** DATA RECORDS follows **

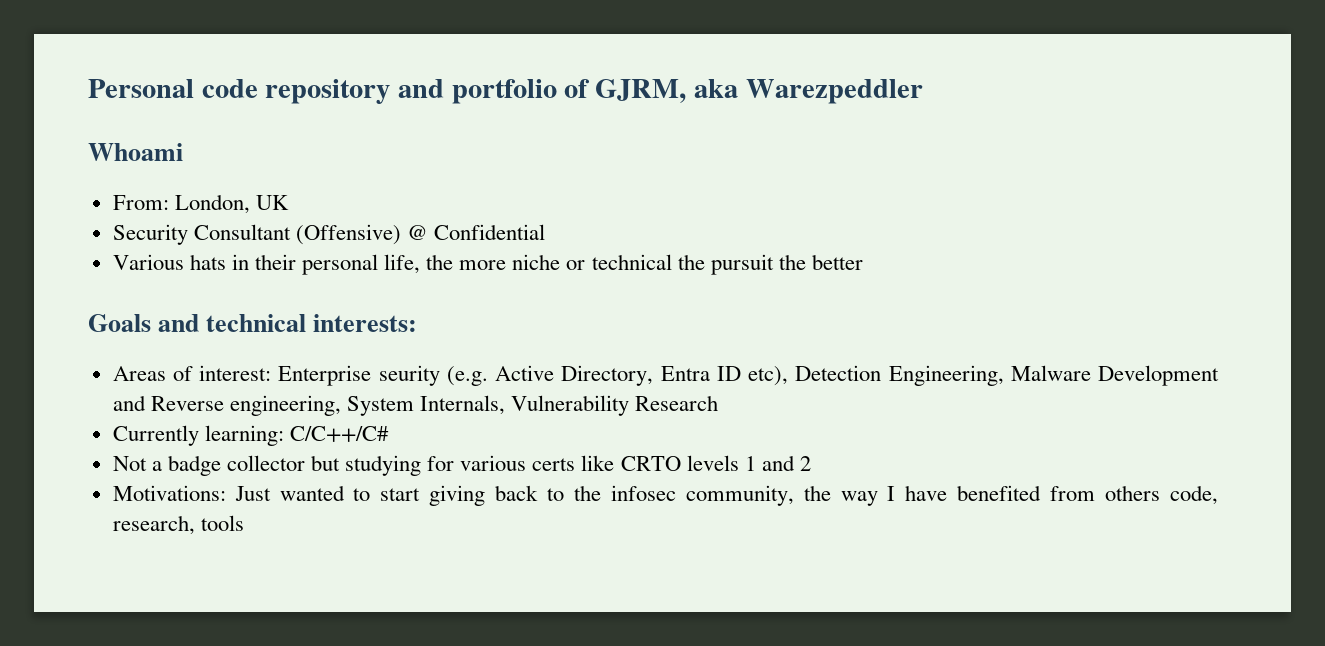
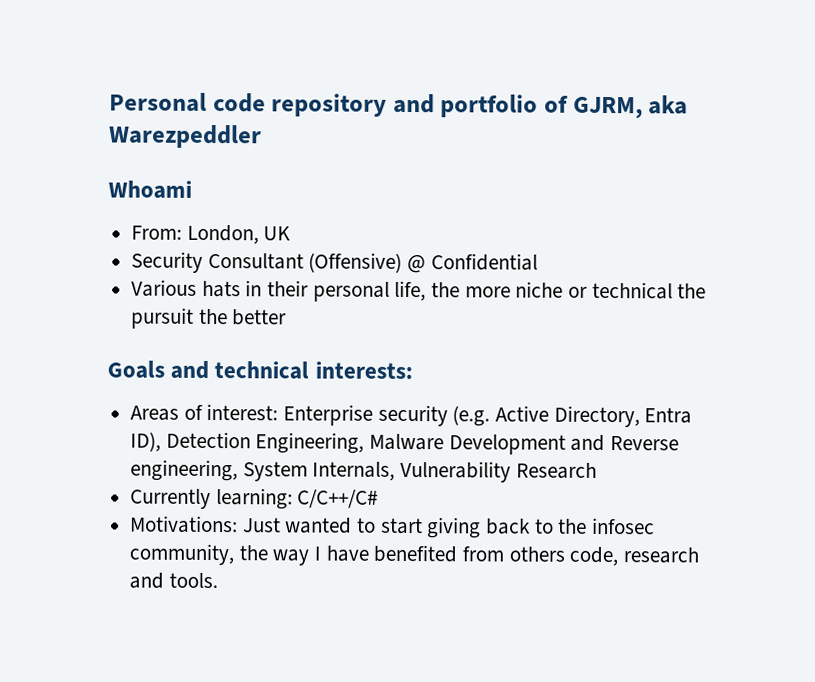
- Areas of interest: Enterprise seurity (e.g. Active Directory, Entra ID etc), Detection Engineering, Malware Development and Reverse engineering, System Internals, Vulnerability Research
+ Areas of interest: Enterprise security (e.g. Active Directory, Entra ID), Detection Engineering, Malware Development and Reverse engineering, System Internals, Vulnerability Research
- Not a badge collector but studying for various certs like CRTO levels 1 and 2
- Motivations: Just wanted to start giving back to the infosec community, the way I have benefited from others code, research, tools
+ Motivations: Just wanted to start giving back to the infosec community, the way I have benefited from others code, research and tools.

** End of DATA RECORDS **

▸ WHAT THE TASK ASKS:
All entries must be output exactly as they stand, and every picture must be left out.

▸ ANSWER FOR THIS EXERCISE:
- Areas of interest: Enterprise seurity (e.g. Active Directory, Entra ID etc), Detection Engineering, Malware Development and Reverse engineering, System Internals, Vulnerability Research
+ Areas of interest: Enterprise security (e.g. Active Directory, Entra ID), Detection Engineering, Malware Development and Reverse engineering, System Internals, Vulnerability Research
- Not a badge collector but studying for various certs like CRTO levels 1 and 2
- Motivations: Just wanted to start giving back to the infosec community, the way I have benefited from others code, research, tools
+ Motivations: Just wanted to start giving back to the infosec community, the way I have benefited from others code, research and tools.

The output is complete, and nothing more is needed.